Massively parallel is the term for using a large number of computer processors (or separate computers) to simultaneously perform a set of coordinated computations in parallel. GPUs are massively parallel architecture with tens of thousands of threads.

One approach is grid computing, where the processing power of many computers in distributed, diverse administrative domains is opportunistically used whenever a computer is available. An example is BOINC, a volunteer-based, opportunistic grid system, whereby the grid provides power only on a best effort basis.

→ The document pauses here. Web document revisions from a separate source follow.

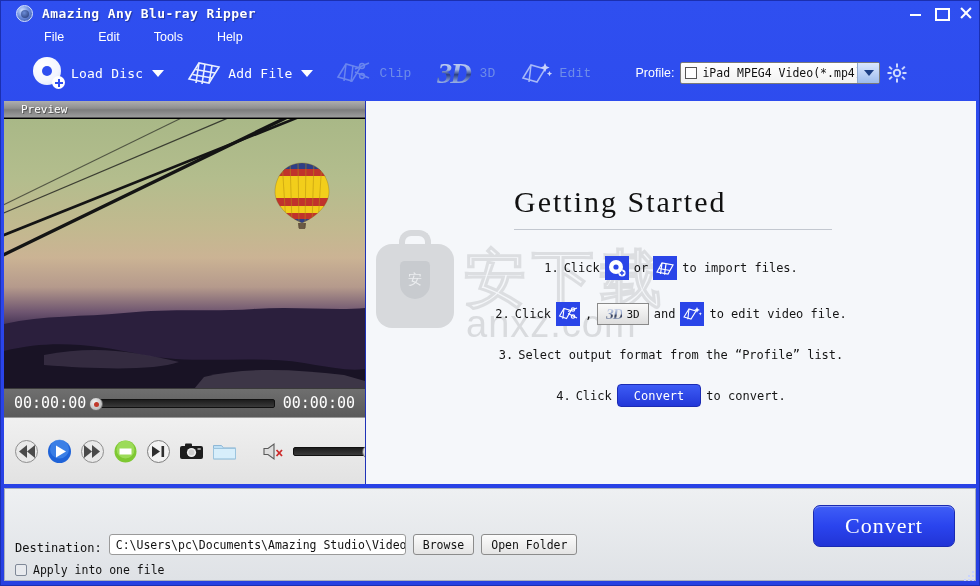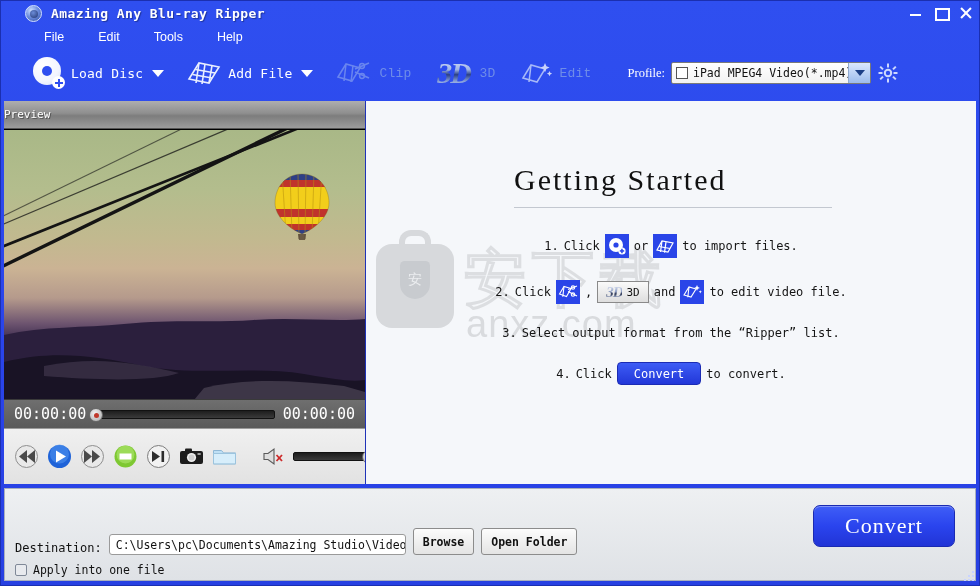--- a/index.html
+++ b/index.html
@@ -12,21 +12,21 @@
   .app {
     width: 980px; height: 586px;
     position: relative;
     background: linear-gradient(180deg,#2f4ff0 0%,#2a44ea 60%,#2740e2 100%);
     border: 1px solid #1b2fb0;
   }
 
   
   .titlebar {
     height: 25px; display: flex; align-items: center;
-    padding-left: 24px; position: relative;
+    padding-left: 15px; position: relative;
   }
   .app-icon {
     width: 17px; height: 17px; border-radius: 50%;
     background: radial-gradient(circle at 35% 30%, #cfe0ff 0%, #6f8fe0 45%, #32509f 100%);
     border: 1px solid #d5e2ff; position: relative; flex: 0 0 auto;
   }
   .app-icon:after{
     content:""; position:absolute; left:4px; top:4px; width:8px; height:8px;
     border-radius:50%; background:radial-gradient(circle at 40% 35%,#6b8cd8,#22356f);
   }
@@ -81,21 +81,21 @@
   .ic-3d{width:40px;height:34px;display:flex;align-items:center;justify-content:center;flex:0 0 auto;
     font-family:"Liberation Serif",serif;font-size:30px;font-weight:bold;font-style:italic;
     background:linear-gradient(180deg,#eaf0ff 0%,#9fb4e6 40%,#2a3f86 55%,#8aa2dc 75%,#e8eeff 100%);
     -webkit-background-clip:text;background-clip:text;color:transparent;
     text-shadow:0 0 0 rgba(0,0,0,0);letter-spacing:-2px;}
 
   
   .ic-edit{width:36px;height:28px;flex:0 0 auto;opacity:.75;}
 
   
-  .profile-label{font-family:Liberation Serif, serif;font-size:12.5px;color:#fff;margin-left:14px;margin-right:6px;}
+  .profile-label{font-family:Liberation Sans, sans-serif;font-size:12.5px;color:#fff;margin-left:22px;margin-right:6px;}
   .profile-combo{
     display:flex;align-items:center;height:22px;width:200px;
     background:linear-gradient(180deg,#ffffff,#f2f2f2);
     border:1px solid #7a7a7a; border-radius:2px;
   }
   .pc-check{width:12px;height:12px;border:1px solid #555;background:#fff;margin:0 5px 0 4px;flex:0 0 auto;}
   .pc-text{font-family:"DejaVu Sans Mono", monospace;font-size:11.5px;color:#111;white-space:nowrap;overflow:hidden;}
   .pc-arrow{margin-left:auto;width:22px;height:20px;
     background:linear-gradient(180deg,#dbe8ff,#9dbcec);
     border-left:1px solid #8fa8cf;display:flex;align-items:center;justify-content:center;flex:0 0 auto;}
@@ -106,23 +106,23 @@
     background:linear-gradient(180deg,#fdfdfd,#e6e6e6);
     border:1px solid #6d6d6d;border-radius:3px;
     font-family:"DejaVu Sans Mono", monospace;font-size:12px;color:#000;cursor:pointer;white-space:nowrap;
   }
 
   
   .main { position:absolute; left:3px; top:100px; right:3px; height:383px; display:flex; }
 
   .left-pane { width:361px; height:383px; background:#000; position:relative; display:flex; flex-direction:column;}
   .preview-head{
-    height:28px;
+    height:17px;
     background:linear-gradient(180deg,#aeaeae 0%,#8f8f8f 45%,#7d7d7d 55%,#9c9c9c 100%);
-    display:flex;align-items:center;padding-left:0;border-bottom:1px solid #555;
+    display:flex;align-items:center;padding-left:17px;border-bottom:1px solid #555;
   }
   .preview-head span{font-family:"DejaVu Sans Mono", monospace;font-size:11px;color:#fff;text-shadow:1px 1px 0 #555;}
   .video-box{height:270px;position:relative;overflow:hidden;background:#000;border-top:1px solid #000;}
   .video-img{position:absolute;inset:0;}
   .sky{position:absolute;left:0;top:0;right:0;height:78%;
     background:linear-gradient(180deg,#a9b887 0%,#b3bd8d 28%,#c2b98f 52%,#cbb394 66%,#b59a8c 80%,#6e5570 92%,#3b2b4e 100%);}
 
   .seekbar-row{
     height:29px;background:linear-gradient(180deg,#6f6f6f,#5a5a5a);
     display:flex;align-items:center;padding:0 10px;gap:8px;border-top:1px solid #3a3a3a;
@@ -156,21 +156,21 @@
   .wm-handle{position:absolute;left:23px;top:-11px;width:32px;height:22px;border:6px solid #d7d9dc;
     border-bottom:none;border-radius:12px 12px 0 0;}
   .wm-shield{position:absolute;left:24px;top:20px;width:30px;height:38px;background:#c8cbcf;
     border-radius:5px 5px 16px 16px;display:flex;align-items:center;justify-content:center;}
   .wm-shield span{color:#eceef0;font-size:14px;font-family:"DejaVu Sans",sans-serif;}
   .wm-cjk{position:absolute;left:88px;top:-4px;font-size:62px;letter-spacing:6px;
     font-family:"DejaVu Sans",sans-serif;color:transparent;-webkit-text-stroke:3px #dcdee1;}
   .wm-dom{position:absolute;left:90px;top:62px;font-size:38px;color:#d9dbde;
     font-family:"Liberation Sans",sans-serif;letter-spacing:1px;}
 
-  .gs-wrap{position:absolute;left:0;top:0;right:0;bottom:0;padding-top:62px;}
+  .gs-wrap{position:absolute;left:0;top:0;right:0;bottom:0;padding-top:84px;}
   .gs-title{
     font-family:"Liberation Serif", serif; font-size:30px; color:#111;
     letter-spacing:2px; text-align:left; margin-left:148px;
   }
   .gs-rule{height:1px;background:#c3c8d0;margin:10px 148px 0 148px;width:318px;}
   .gs-steps{margin-top:26px;}
   .gs-step{
     display:flex;align-items:center;justify-content:center;
     font-family:"DejaVu Sans Mono", monospace;font-size:12px;color:#151515;
     margin-bottom:22px;gap:5px;white-space:nowrap;position:relative;
@@ -197,23 +197,23 @@
     background:linear-gradient(180deg,#eef0f2,#dfe2e6);border:1px solid #a9b0bd;
   }
   .dest-row{display:flex;align-items:flex-end;padding:12px 0 0 10px;gap:7px;}
   .dest-label{font-family:"DejaVu Sans Mono", monospace;font-size:12px;color:#111;}
   .dest-input{
     width:297px;height:21px;background:#fff;border:1px solid #9a9a9a;border-radius:3px;
     display:flex;align-items:center;padding:0 6px;
     font-family:"DejaVu Sans Mono", monospace;font-size:11.5px;color:#111;overflow:hidden;white-space:nowrap;margin-top:33px;
   }
   .sm-btn{
-    height:27px;padding:0 9px;display:flex;align-items:center;justify-content:center;
+    height:21px;padding:0 9px;display:flex;align-items:center;justify-content:center;
     background:linear-gradient(180deg,#fcfcfc,#e4e4e4);border:1px solid #8c8c8c;border-radius:3px;
-    font-family:"DejaVu Sans Mono", monospace;font-size:11.5px;color:#111;cursor:pointer;white-space:nowrap;font-weight:bold;
+    font-family:"DejaVu Sans Mono", monospace;font-size:11.5px;color:#111;cursor:pointer;white-space:nowrap;
   }
   .merge-row{display:flex;align-items:center;gap:6px;padding:8px 0 0 10px;}
   .chk{width:12px;height:12px;border:1px solid #7f8897;background:#e8eaee;border-radius:2px;}
   .merge-label{font-family:"DejaVu Sans Mono", monospace;font-size:11.5px;color:#111;}
 
   .convert-big{
     position:absolute;right:20px;top:16px;width:142px;height:42px;border-radius:7px;
     background:linear-gradient(180deg,#3f5ef7 0%,#2a44ee 50%,#2134d6 100%);
     border:1px solid #1a2ab2;display:flex;align-items:center;justify-content:center;
     color:#fff;font-family:"Liberation Serif",serif;font-size:22px;letter-spacing:1px;cursor:pointer;
@@ -574,21 +574,21 @@
                   <path d="M15 2 l.9 2 2 .9 -2 .9 -.9 2 -.9-2 -2-.9 2-.9 Z"></path>
                   <path d="M18.3 7.2 l.5 1.1 1.1.5 -1.1.5 -.5 1.1 -.5-1.1 -1.1-.5 1.1-.5 Z"></path>
                 </g>
               </svg>
             </span>
             <span>to edit video file.</span>
           </div>
 
           <div class="gs-step">
             <span>3.</span>
-            <span>Select output format from the “Ripper” list.</span>
+            <span>Select output format from the “Profile” list.</span>
           </div>
 
           <div class="gs-step">
             <span>4.</span>
             <span>Click</span>
             <span class="btn-convert-inline">Convert</span>
             <span>to convert.</span>
           </div>
 
         </div>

Another approach is grouping many processors in close proximity to each other, as in a computer cluster. In such a centralized system the speed and flexibility of the interconnect becomes very important, and modern supercomputers have used various approaches ranging from enhanced InfiniBand systems to three-dimensional torus interconnects.

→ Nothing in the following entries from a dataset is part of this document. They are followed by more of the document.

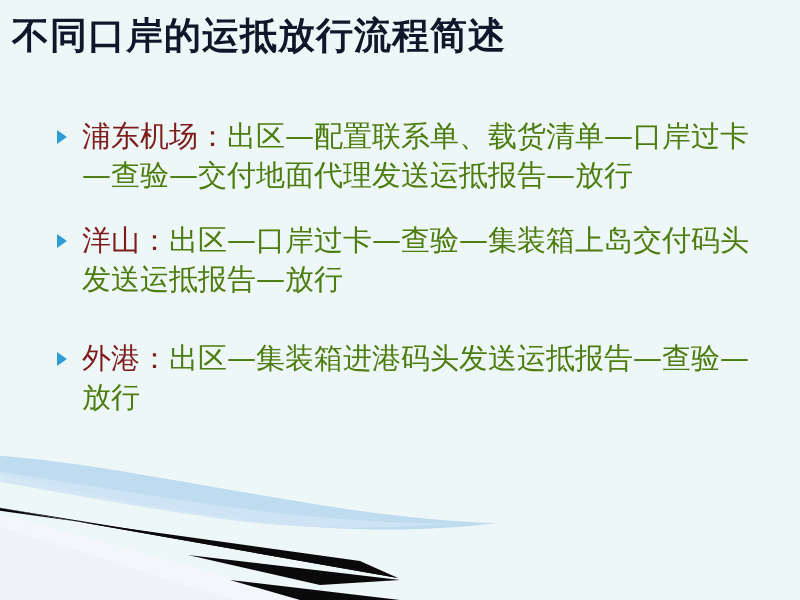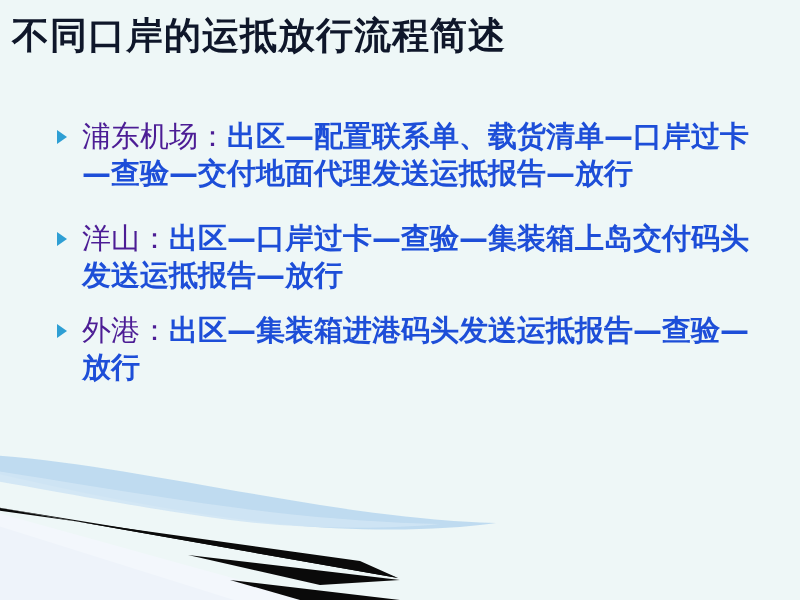--- a/index.html
+++ b/index.html
@@ -52,21 +52,21 @@
     top: 118px;
     width: 700px;
   }
 
   .bullet-row {
     position: relative;
     padding-left: 26px;
     margin-bottom: 26px;
   }
   .bullet-row.b1 { margin-bottom: 28px; }
-  .bullet-row.b2 { margin-bottom: 18px; }
+  .bullet-row.b2 { margin-bottom: 42px; }
   .bullet-row.b3 { margin-bottom: 9px; }
 
   .bullet-marker {
     position: absolute;
     left: 1px;
     top: 12px;
     width: 0;
     height: 0;
     border-left: 10px solid #2e9fd4;
     border-top: 7px solid transparent;
@@ -74,28 +74,28 @@
   }
 
   .bullet-text {
     font-size: 29px;
     line-height: 37px;
     white-space: normal;
     word-break: break-all;
   }
 
   .label {
-    color: #4c1d95;
-    font-family: Liberation Sans, sans-serif;
+    color: #7f1d1d;
+    font-family: Liberation Mono, monospace;
     font-weight: normal;
   }
   .flow {
-    color: #1d4ed8;
+    color: #4d7c0f;
     font-family: "DejaVu Serif", "Liberation Serif", serif;
-    font-weight: bold;
+    font-weight: normal;
   }
 </style>
 </head>
 <body>
 
 <div id="slide">
 
   <svg id="decor" viewBox="0 0 800 600" width="800" height="600" xmlns="http://www.w3.org/2000/svg">
 
     <path d="M -10 455 C 90 462, 200 486, 320 505 C 390 516, 450 522, 496 523

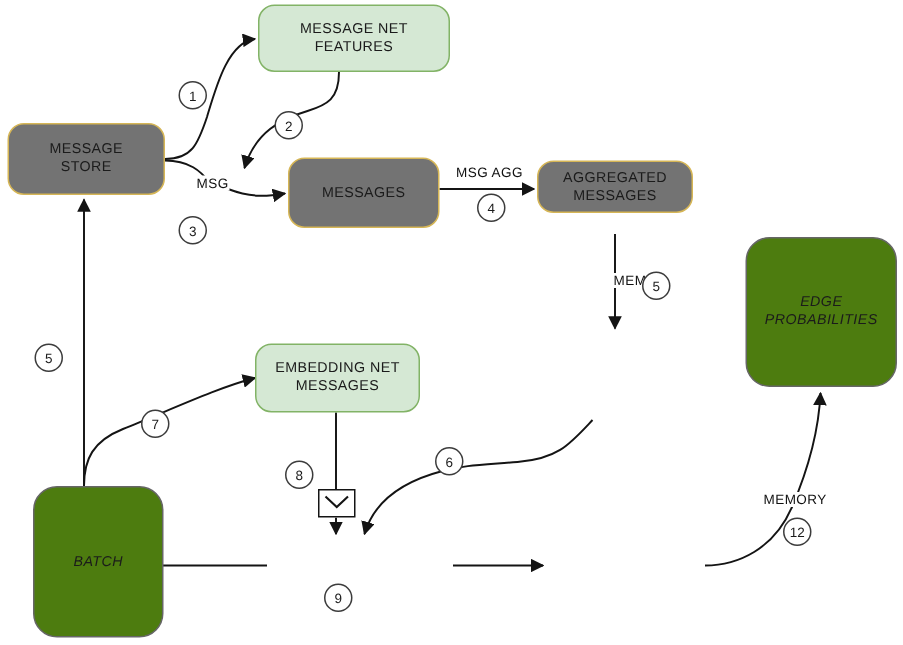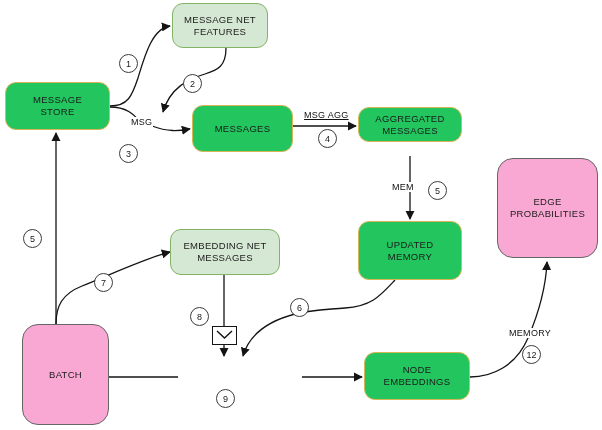--- a/index.html
+++ b/index.html
@@ -31,30 +31,31 @@
     text-align: center;
     border-radius: 11px;
     font-size: 9.5px;
     line-height: 12px;
     letter-spacing: 0.3px;
     color: #1b1b1b;
     padding: 2px 4px;
     white-space: pre-line;
   }
   .node-yellow {
-    background: #22c55e;
+    background: #737373;
     border: 1.2px solid #d6b656;
   }
   .node-green {
     background: #d5e8d4;
     border: 1.2px solid #82b366;
   }
   .node-grey {
-    background: #f9a8d4;
+    background: #4d7c0f;
     border: 1.2px solid #666666;
+    font-style: italic;
   }
   .edge-label {
     position: absolute;
     font-size: 9px;
     letter-spacing: 0.3px;
     color: #111111;
     background: #ffffff;
     white-space: nowrap;
     padding: 0 1px;
   }
@@ -116,53 +117,49 @@
 
       <path d="M 470 377 C 492 377 516 366 528 338 C 540 310 546 284 547 262" marker-end="url(#arw)"></path>
 
       <path d="M 56 324 L 56 133" marker-end="url(#arw)"></path>
     </g>
   </svg>
 
   <div class="node node-yellow" style="left:5px; top:82px; width:105px; height:48px;">MESSAGE
 STORE</div>
 
-  <div class="node node-green" style="left:172px; top:3px; width:96px; height:45px;">MESSAGE NET
+  <div class="node node-green" style="left:172px; top:3px; width:128px; height:45px;">MESSAGE NET
 FEATURES</div>
 
   <div class="node node-yellow" style="left:192px; top:105px; width:101px; height:47px;">MESSAGES</div>
 
   <div class="node node-yellow" style="left:358px; top:107px; width:104px; height:35px;">AGGREGATED
 MESSAGES</div>
 
-  <div class="node node-yellow" style="left:358px; top:221px; width:104px; height:59px;">UPDATED
-MEMORY</div>
 
   <div class="node node-grey" style="left:497px; top:158px; width:101px; height:100px; border-radius:16px;">EDGE
 PROBABILITIES</div>
 
   <div class="node node-green" style="left:170px; top:229px; width:110px; height:46px;">EMBEDDING NET
 MESSAGES</div>
 
   <div class="node node-grey" style="left:22px; top:324px; width:87px; height:101px; border-radius:16px;">BATCH</div>
 
-  <div class="node node-yellow" style="left:364px; top:352px; width:106px; height:48px;">NODE
-EMBEDDINGS</div>
 
   <div class="envelope" style="left:212px; top:326px; width:25px; height:19px;">
     <svg width="23" height="17" viewBox="0 0 23 17" style="display:block;">
       <path d="M 4 4 L 11.5 11 L 19 4" fill="none" stroke="#141414" stroke-width="1.4"></path>
     </svg>
   </div>
 
   <div class="edge-label" style="left:130px; top:117px;">MSG</div>
 
-  <div class="edge-label" style="left:303px; top:110px;text-decoration:underline;">MSG AGG</div>
+  <div class="edge-label" style="left:303px; top:110px;">MSG AGG</div>
 
-  <div class="edge-label" style="left:391px; top:182px;">MEM</div>
+  <div class="edge-label" style="left:408px; top:182px;">MEM</div>
 
   <div class="edge-label" style="left:508px; top:328px;">MEMORY</div>
 
 
   <div class="step-badge" style="left:119px; top:54px;">1</div>
   <div class="step-badge" style="left:183px; top:74px;">2</div>
   <div class="step-badge" style="left:119px; top:144px;">3</div>
   <div class="step-badge" style="left:318px; top:129px;">4</div>
   <div class="step-badge" style="left:428px; top:181px;">5</div>
   <div class="step-badge" style="left:290px; top:298px;">6</div>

The term also applies to massively parallel processor arrays (MPPAs), a type of integrated circuit with an array of hundreds or thousands of central processing units (CPUs) and random-access memory (RAM) banks. These processors pass work to one another through a reconfigurable interconnect of channels. By harnessing many processors working in parallel, an MPPA chip can accomplish more demanding tasks than conventional chips. MPPAs are based on a software parallel programming model for developing high-performance embedded system applications.

Goodyear MPP was an early implementation of a massively parallel computer architecture. MPP architectures are the second most common supercomputer implementations after clusters, as of November 2013.

Data warehouse appliances such as Teradata, Netezza or Microsoft's PDW commonly implement an MPP architecture to handle the processing of very large amounts of data in parallel.

==See also==
- Multiprocessing
- Embarrassingly parallel
- Parallel computing
- Process-oriented programming
- Shared-nothing architecture (SN)
- Symmetric multiprocessing (SMP)
- Connection Machine
- Cellular automaton
- CUDA framework
- Manycore processor
- Vector processor
- Spatial architecture.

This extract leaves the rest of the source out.